Ist das schon Verzweiflung?

Was jedoch für den ehemaligen Präsidenten am schlimmsten ist, ist, dass alle bisherigen Angriffe auf Harris nicht funktioniert haben. Trump hat Harris bereits wegen ihres Lachens, weil sie angeblich erst "schwarz wurde", als sie über die Präsidentschaft nachdachte, wegen ihres Tanzens, wegen mangelnder Intelligenz, Schwäche und sogar wegen der "Zerstörung Kaliforniens" angegriffen – alles ohne Erfolg.

In den letzten Tagen versucht Trump, Harris sogar nicht mehr als Politikerin links der Mitte oder radikal links zu bezeichnen, sondern buchstäblich als Marxistin und Kommunistin. Trump spricht am häufigsten von seiner Konkurrentin als "Genossin Kamala" ("Comrade Kamala").

Das Problem ist, dass, wie Sohrab Ahmari im "New Statesman" bemerkte, Trump mit seinem Angriff auf das ziemlich gemäßigte Wirtschaftsprogramm von Harris als "Kommunismus" in die Rhetorik der radikalsten post-reaganistischen Rechten passt, während diese Sprache ihm 2016 keinen Sieg gebracht hat.

Trump gewann damals, indem er die Arbeiterklasse des Mittleren Westens 2016 mit einer populistischen Wirtschaftssprache überzeugte, für ihn zu stimmen. Er scheute sich nicht, die Prinzipien der radikal freien Marktorthodoxie der Reagan-Ära in Frage zu stellen. Anders ausgedrückt: Je mehr Trump Botschaften wiederholt, die aussehen, als stammten sie aus der Reagan-Ära, desto mehr schwächt er seine Wirkungskraft als wirtschaftlicher Populist.

Seitens der Republikaner erreichen die Medien schon lange Stimmen von Parteiinternen, dass Trump einen Fehler macht, indem er Harris auf diese Weise angreift, dass er sich auf die Kritik an bestimmten politischen Entscheidungen der letzten vier Jahre konzentrieren sollte, nicht auf persönliche Angriffe.

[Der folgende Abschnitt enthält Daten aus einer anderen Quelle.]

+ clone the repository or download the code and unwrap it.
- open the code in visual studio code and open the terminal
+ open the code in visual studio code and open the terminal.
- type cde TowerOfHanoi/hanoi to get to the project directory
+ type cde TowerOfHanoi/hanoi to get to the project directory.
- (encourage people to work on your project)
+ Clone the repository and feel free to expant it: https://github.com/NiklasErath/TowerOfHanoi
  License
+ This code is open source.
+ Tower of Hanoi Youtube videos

Trump hat jedoch nicht vor, seine Taktik zu ändern. Laut Stephen Collinson, der die letzten Wochen der Kampagne des ehemaligen Präsidenten in einem Artikel für CNN analysierte, gibt es eine gewisse Logik darin. Trump hat nie mehr als 49% der Stimmen in den entscheidenden Staaten erhalten, selbst auf dem Höhepunkt seiner Popularität. Er weiß, dass er keine Chance hat, dieses Ergebnis in diesem Jahr zu verbessern. Daher geht er davon aus, dass er die Wähler von Harris maximal entmutigen muss. Er eskaliert also die Angriffe auf seine Gegnerin und hofft, dass etwas hängen bleibt.

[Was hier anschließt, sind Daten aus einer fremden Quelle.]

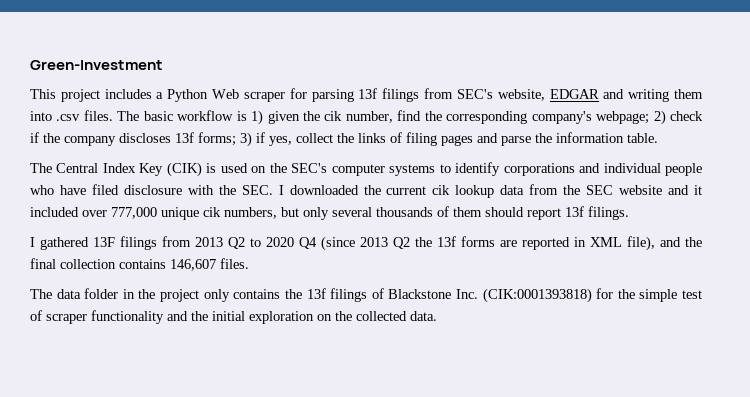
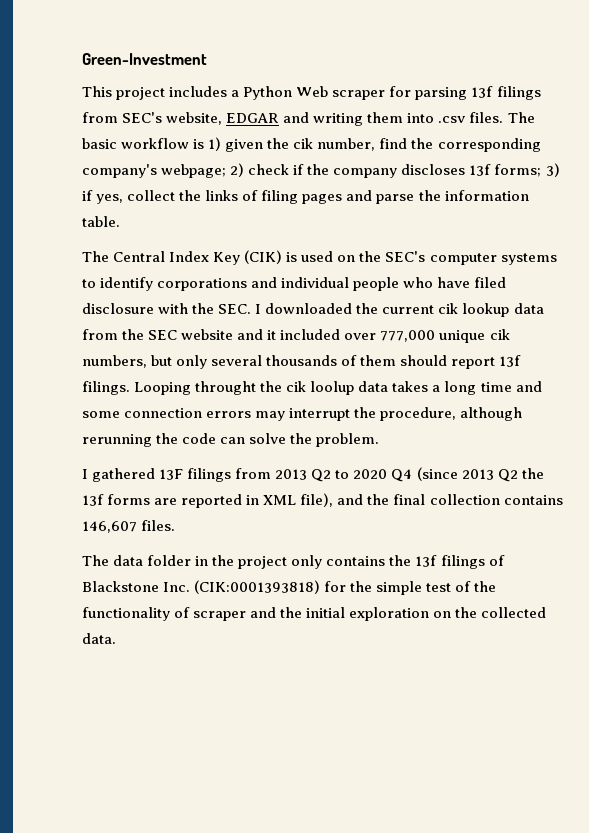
+ Looping throught the cik loolup data takes a long time and some connection errors may interrupt the procedure, although rerunning the code can solve the problem.
- The data folder in the project only contains the 13f filings of Blackstone Inc. (CIK:0001393818) for the simple test of scraper functionality and the initial exploration on the collected data.
+ The data folder in the project only contains the 13f filings of Blackstone Inc. (CIK:0001393818) for the simple test of the functionality of scraper and the initial exploration on the collected data.

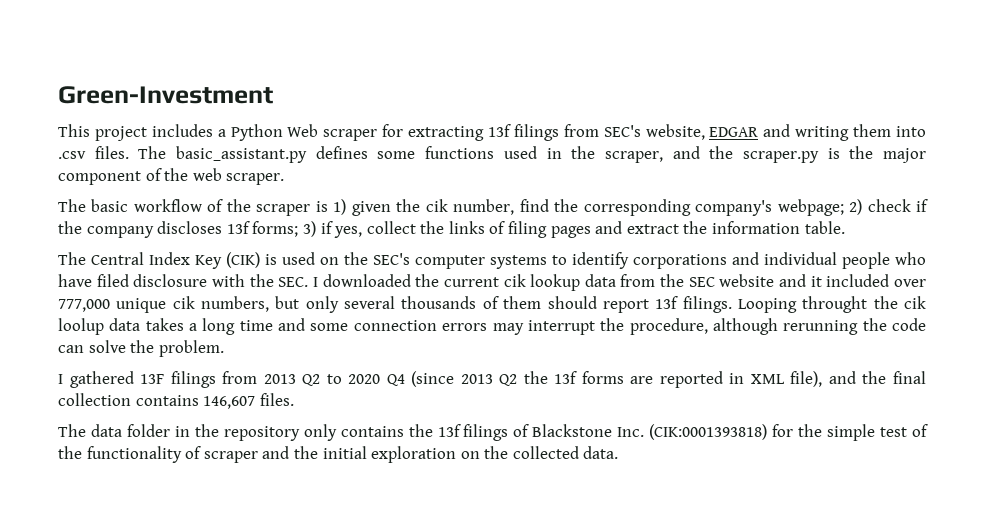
- This project includes a Python Web scraper for parsing 13f filings from SEC's website, EDGAR and writing them into .csv files.
+ This project includes a Python Web scraper for extracting 13f filings from SEC's website, EDGAR and writing them into .csv files.
- The basic workflow is 1) given the cik number, find the corresponding company's webpage; 2) check if the company discloses 13f forms; 3) if yes, collect the links of filing pages and parse the information table.
+ The basic_assistant.py defines some functions used in the scraper, and the scraper.py is the major component of the web scraper.
+ The basic workflow of the scraper is 1) given the cik number, find the corresponding company's webpage; 2) check if the company discloses 13f forms; 3) if yes, collect the links of filing pages and extract the information table.
- The data folder in the project only contains the 13f filings of Blackstone Inc. (CIK:0001393818) for the simple test of the functionality of scraper and the initial exploration on the collected data.
+ The data folder in the repository only contains the 13f filings of Blackstone Inc. (CIK:0001393818) for the simple test of the functionality of scraper and the initial exploration on the collected data.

Die Frage ist, ob die Wähler diese zunehmenden Angriffe nicht als Ausdruck der Hilflosigkeit und Verzweiflung des Republikaners ansehen werden. Solche Stimmen tauchen immer häufiger unter Kommentatoren auf.

Kampf ohne Handschuhe

Trump wird Harris während der Debatte mit Sicherheit nicht schonen. Uns könnte ein sehr brutaler Kampf erwarten, ein Kampf ohne Handschuhe, bei dem vor allem der ehemalige Präsident nicht fair kämpfen wird. Wenn er – mit schmutzigen und brutalen Mitteln – verliert, wird die Debatte seine Kampagne noch mehr untergraben und seiner Gegnerin neue Energie geben.

Wenn Harris jedoch gegen Trump nicht bestehen kann, wenn sie zeigt, dass die Angriffe des ehemaligen Präsidenten auf sie wirken, könnte sich die Dynamik des Rennens zu ihrem Nachteil wenden.

Beide werden am Dienstag alles geben.